### EXERCISE GOAL:
Go through the material under this sentence. Return every line holding "Slightly".

::::::::::

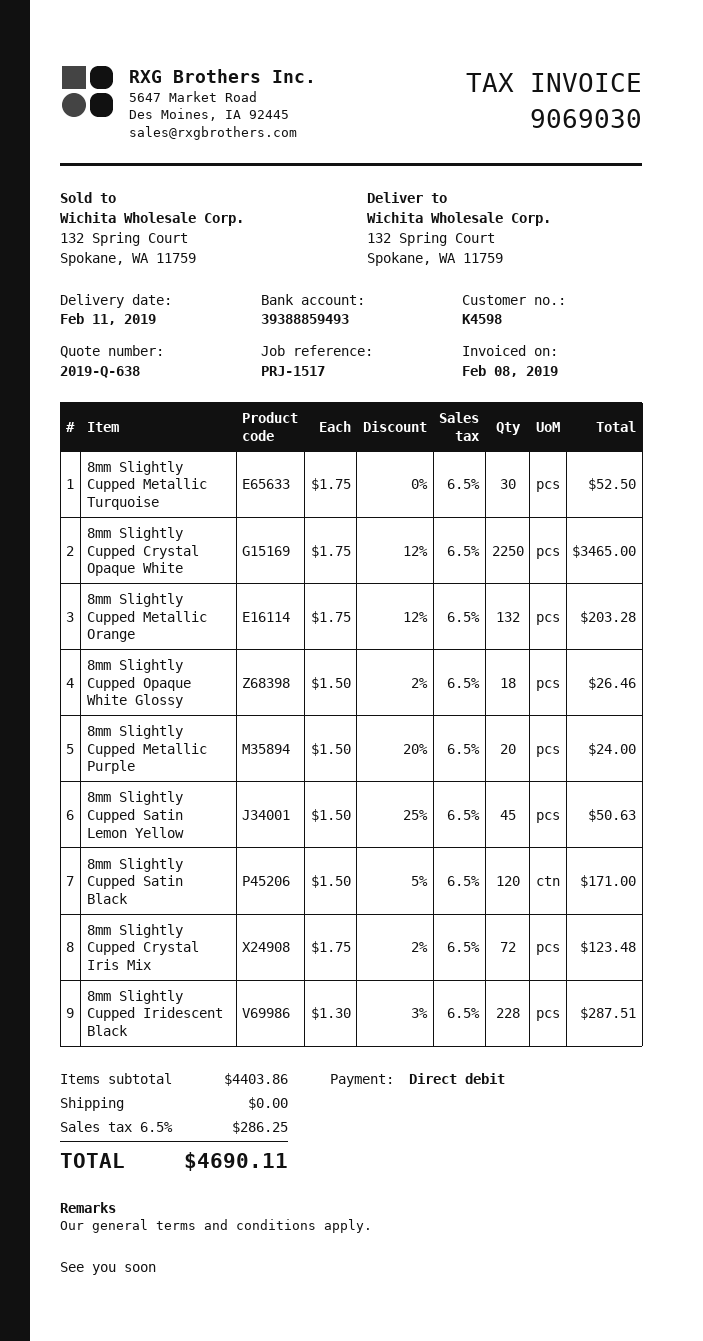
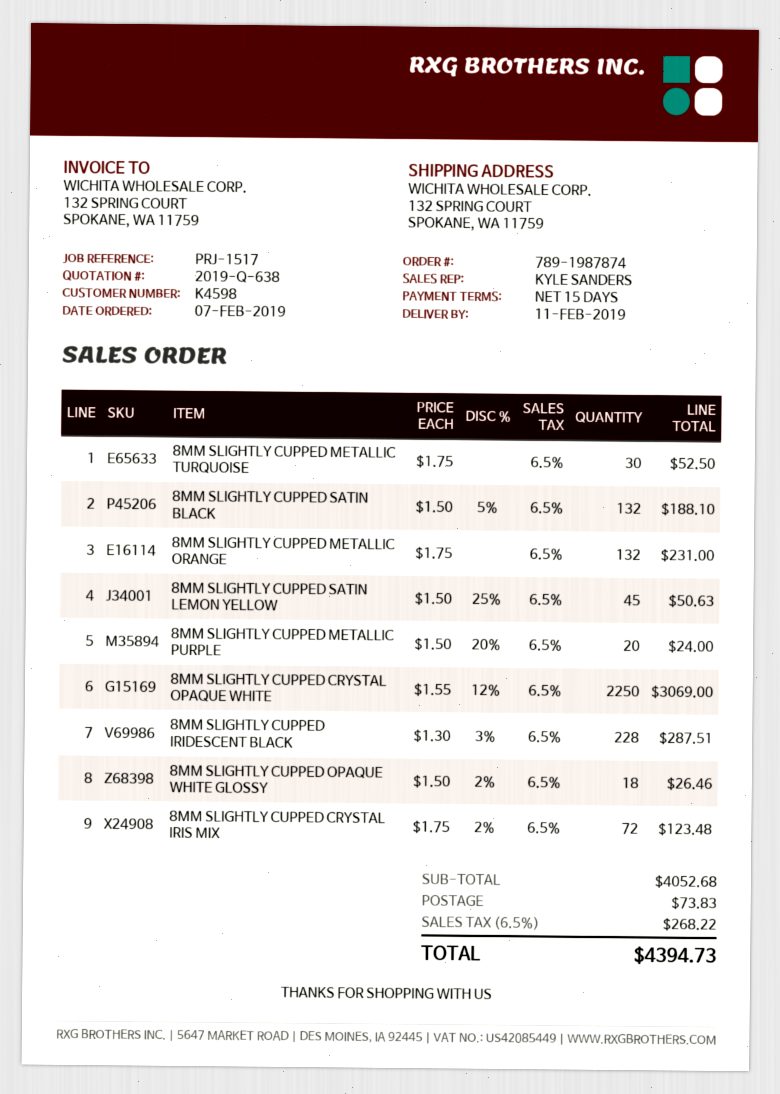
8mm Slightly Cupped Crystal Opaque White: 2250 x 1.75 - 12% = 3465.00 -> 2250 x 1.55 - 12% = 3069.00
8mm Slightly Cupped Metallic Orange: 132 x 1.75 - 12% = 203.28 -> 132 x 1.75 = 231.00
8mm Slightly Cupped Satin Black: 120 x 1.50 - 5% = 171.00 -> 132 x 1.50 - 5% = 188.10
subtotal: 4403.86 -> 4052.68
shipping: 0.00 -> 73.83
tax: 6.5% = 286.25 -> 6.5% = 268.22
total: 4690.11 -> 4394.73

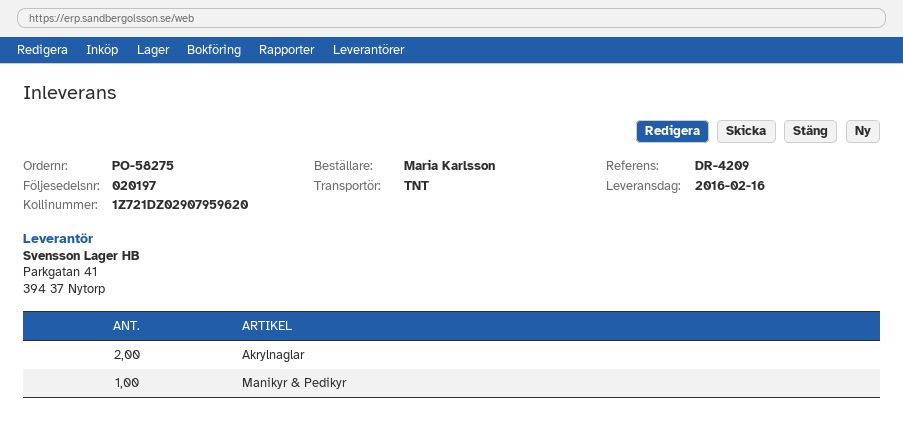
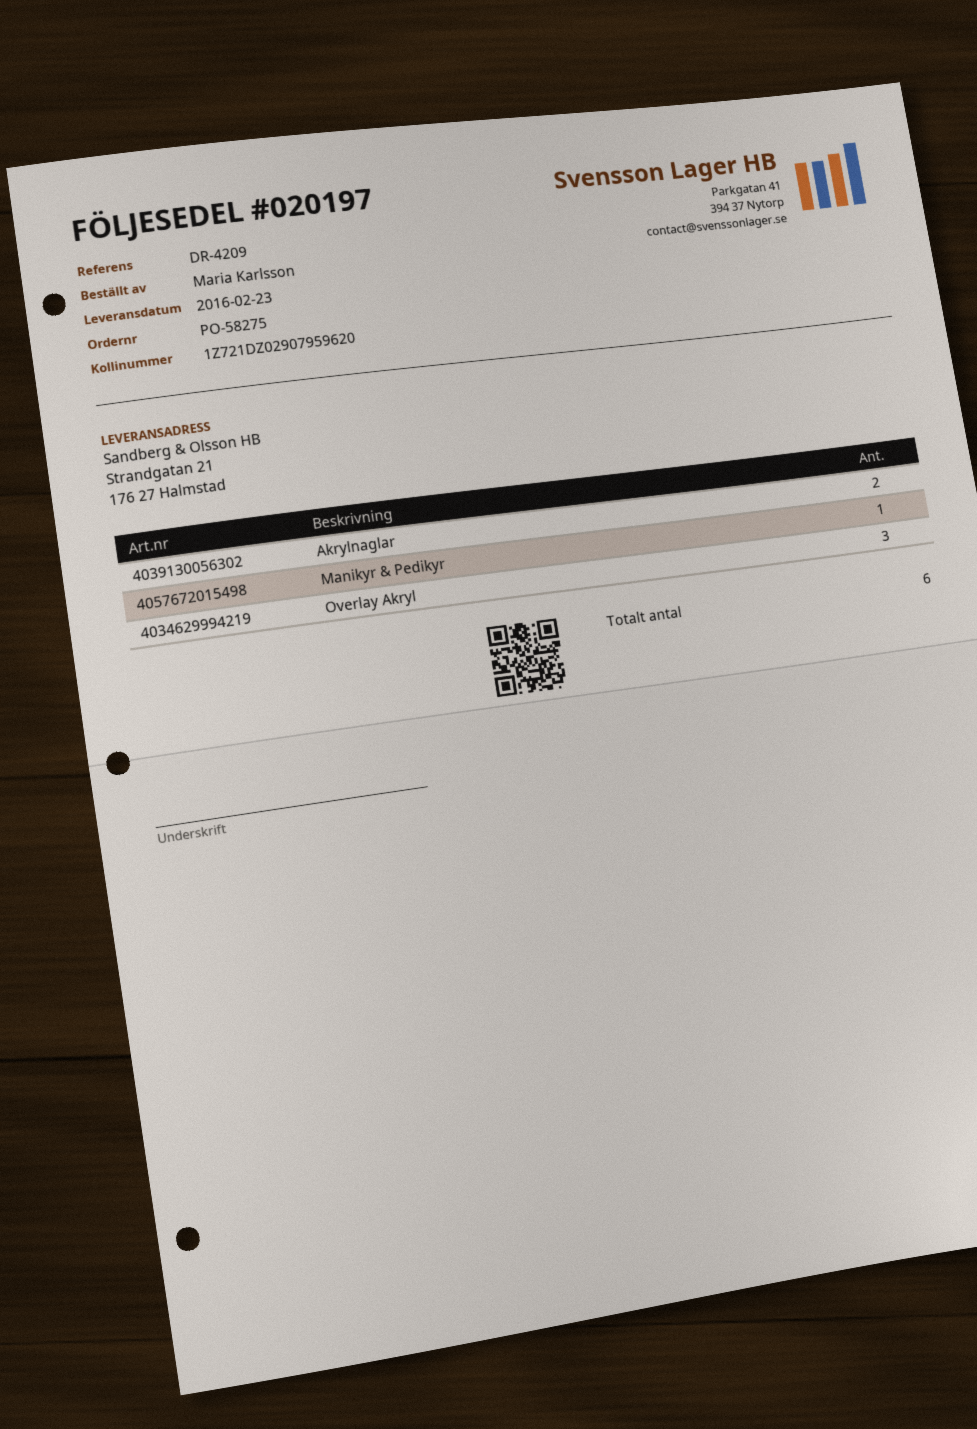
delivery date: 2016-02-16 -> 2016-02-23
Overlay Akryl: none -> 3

::::::::::

### RESULT BELOW:
8mm Slightly Cupped Crystal Opaque White: 2250 x 1.75 - 12% = 3465.00 -> 2250 x 1.55 - 12% = 3069.00
8mm Slightly Cupped Metallic Orange: 132 x 1.75 - 12% = 203.28 -> 132 x 1.75 = 231.00
8mm Slightly Cupped Satin Black: 120 x 1.50 - 5% = 171.00 -> 132 x 1.50 - 5% = 188.10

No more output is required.